> **Records to use**:

####################

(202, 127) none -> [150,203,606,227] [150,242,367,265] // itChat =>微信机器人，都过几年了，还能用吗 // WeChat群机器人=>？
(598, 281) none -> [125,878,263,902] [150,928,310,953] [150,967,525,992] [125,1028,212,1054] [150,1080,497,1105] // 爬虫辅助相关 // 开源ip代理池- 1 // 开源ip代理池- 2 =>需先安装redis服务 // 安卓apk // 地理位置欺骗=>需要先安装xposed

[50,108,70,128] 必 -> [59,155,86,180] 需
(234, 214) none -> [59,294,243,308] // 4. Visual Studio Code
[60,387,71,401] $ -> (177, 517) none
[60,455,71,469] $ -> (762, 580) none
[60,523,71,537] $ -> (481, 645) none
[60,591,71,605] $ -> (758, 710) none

####################

Nothing in the records may be altered; restate them word for word.

> **Exercise answer**:
(202, 127) none -> [150,203,606,227] [150,242,367,265] // itChat =>微信机器人，都过几年了，还能用吗 // WeChat群机器人=>？
(598, 281) none -> [125,878,263,902] [150,928,310,953] [150,967,525,992] [125,1028,212,1054] [150,1080,497,1105] // 爬虫辅助相关 // 开源ip代理池- 1 // 开源ip代理池- 2 =>需先安装redis服务 // 安卓apk // 地理位置欺骗=>需要先安装xposed

[50,108,70,128] 必 -> [59,155,86,180] 需
(234, 214) none -> [59,294,243,308] // 4. Visual Studio Code
[60,387,71,401] $ -> (177, 517) none
[60,455,71,469] $ -> (762, 580) none
[60,523,71,537] $ -> (481, 645) none
[60,591,71,605] $ -> (758, 710) none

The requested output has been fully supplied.